Tumba de Charles Felix, Abadía de Hautecombe

Charles Felix fue un ávido mecenas del arte y la cultura. En 1824 adquirió la abadía de Hautecombe, donde estaban enterrados muchos de sus antepasados, y encargó un programa de restauración al arquitecto Ernesto Melano.

En el mismo año, fue el responsable de la adquisición de una buena parte de la colección que ahora constituye el Museo Egizio de Turín. Las piezas fueron adquiridas a Bernardino Drovetti, natural de Barbania, que entonces era el cónsul de Francia en Egipto. La colección se colocó en el Palazzo dell'Accademia delle Scienze, que sigue siendo el sitio del museo.

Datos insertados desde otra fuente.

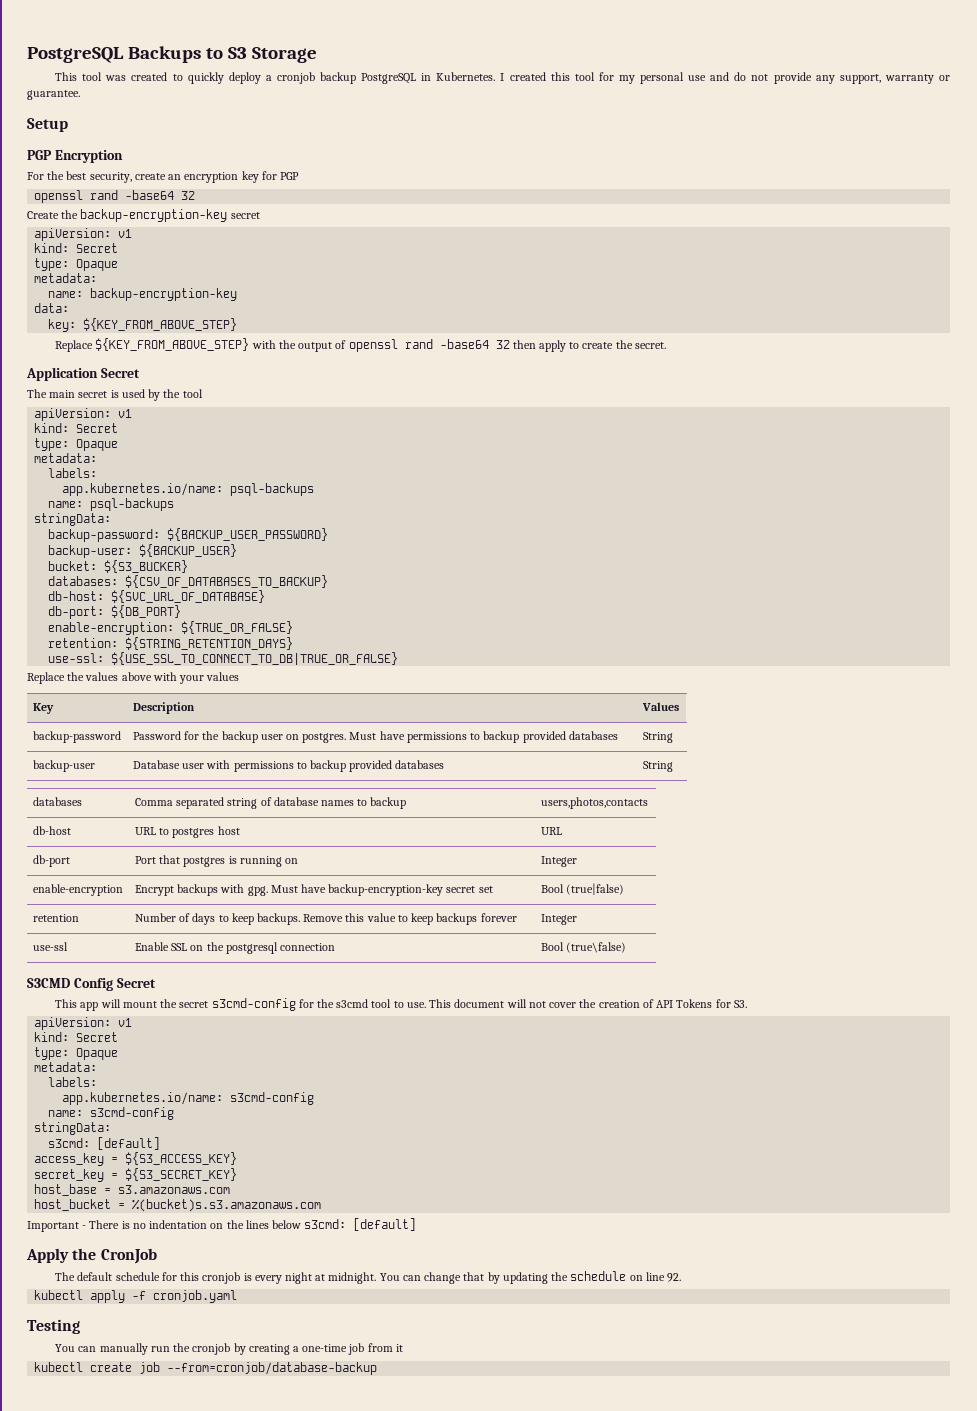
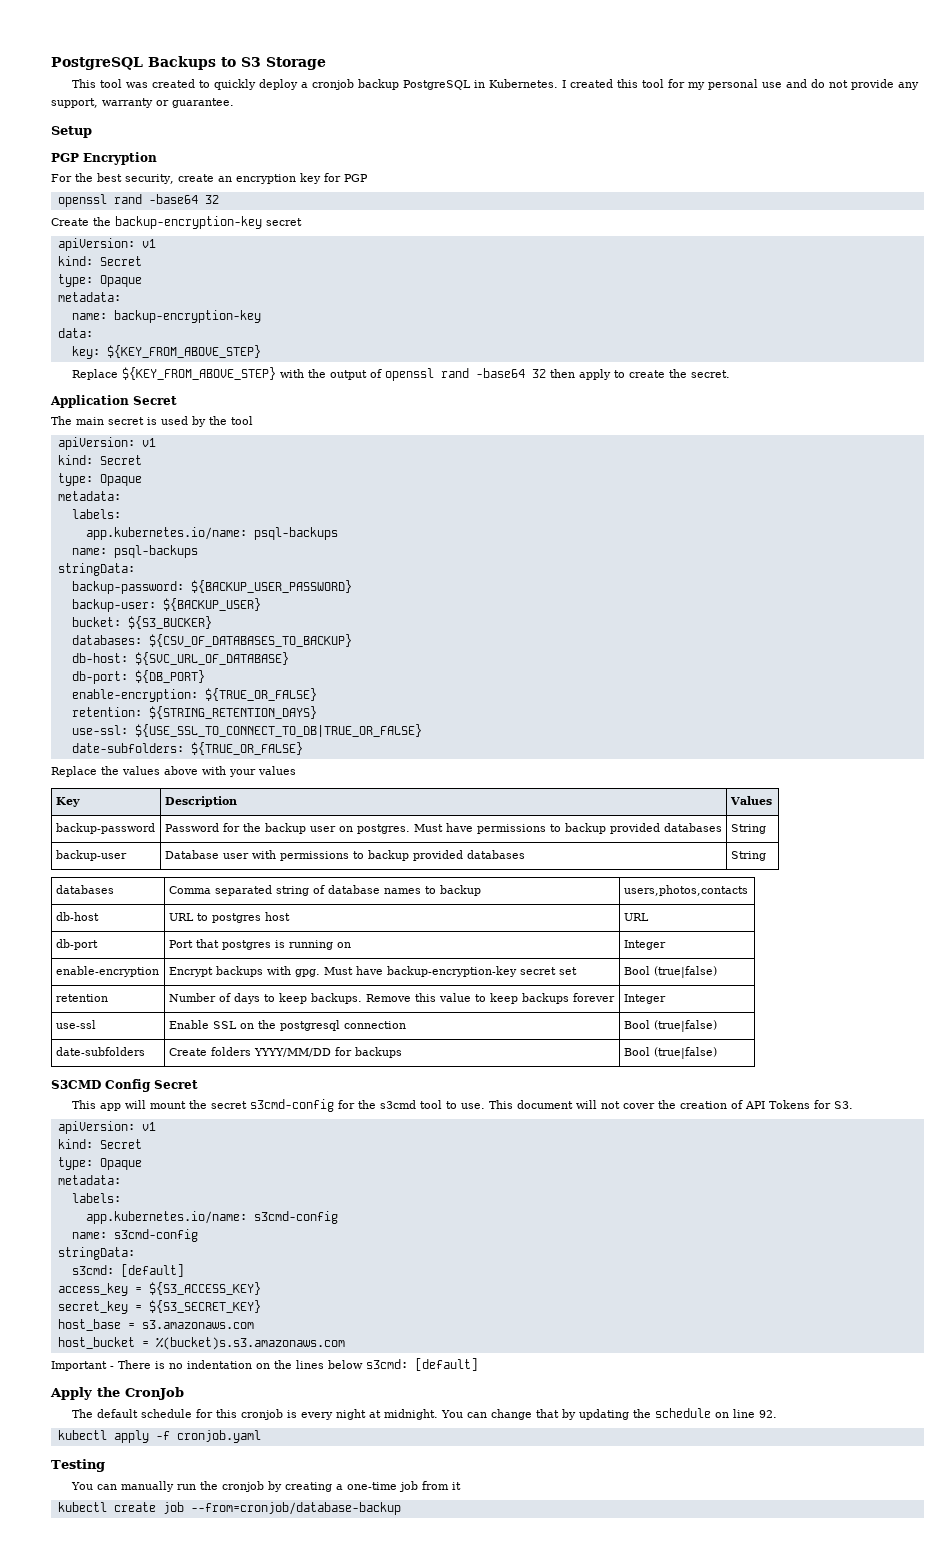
+ date-subfolders: ${TRUE_OR_FALSE}
- use-ssl | Enable SSL on the postgresql connection | Bool (true\false)
+ use-ssl | Enable SSL on the postgresql connection | Bool (true|false)
+ date-subfolders | Create folders YYYY/MM/DD for backups | Bool (true|false)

En 1827, Charles Felix instituyó la cámara de comercio y la Escuela de Paleografía y Diplomacia, afiliada a la academia de pintura y escultura.

Muerte y sucesión

Carlos Félix murió sin descendencia el 27 de abril de 1831, en Turín, en el Palacio Chablais que le había sido cedido por su hermana, la princesa María Ana, duquesa de Chablais, después de un reinado de diez años. Fue enterrado en la abadía de Hautecombe en Saboya, donde también fue enterrada su esposa en 1849. Con su muerte, la línea principal de la Casa de Saboya se extinguió. Le sucedió el miembro masculino de más antigüedad de la Casa de Saboya-Carignano, el regente Charles Albert (1798-1849). La selección de Charles Albert como sucesor no se había hecho de buena gana, ya que Charles Albert se había mostrado inclinado al liberalismo y amigo de los carbonari.

Legado

El Teatro Carlo Felice de Génova lleva su nombre.

La carretera principal de la isla de Cerdeña, la Strada statale 131 Carlo Felice, que conecta las ciudades de Cagliari y Sassari-Porto Torres, construida en el siglo XIX, lleva su nombre.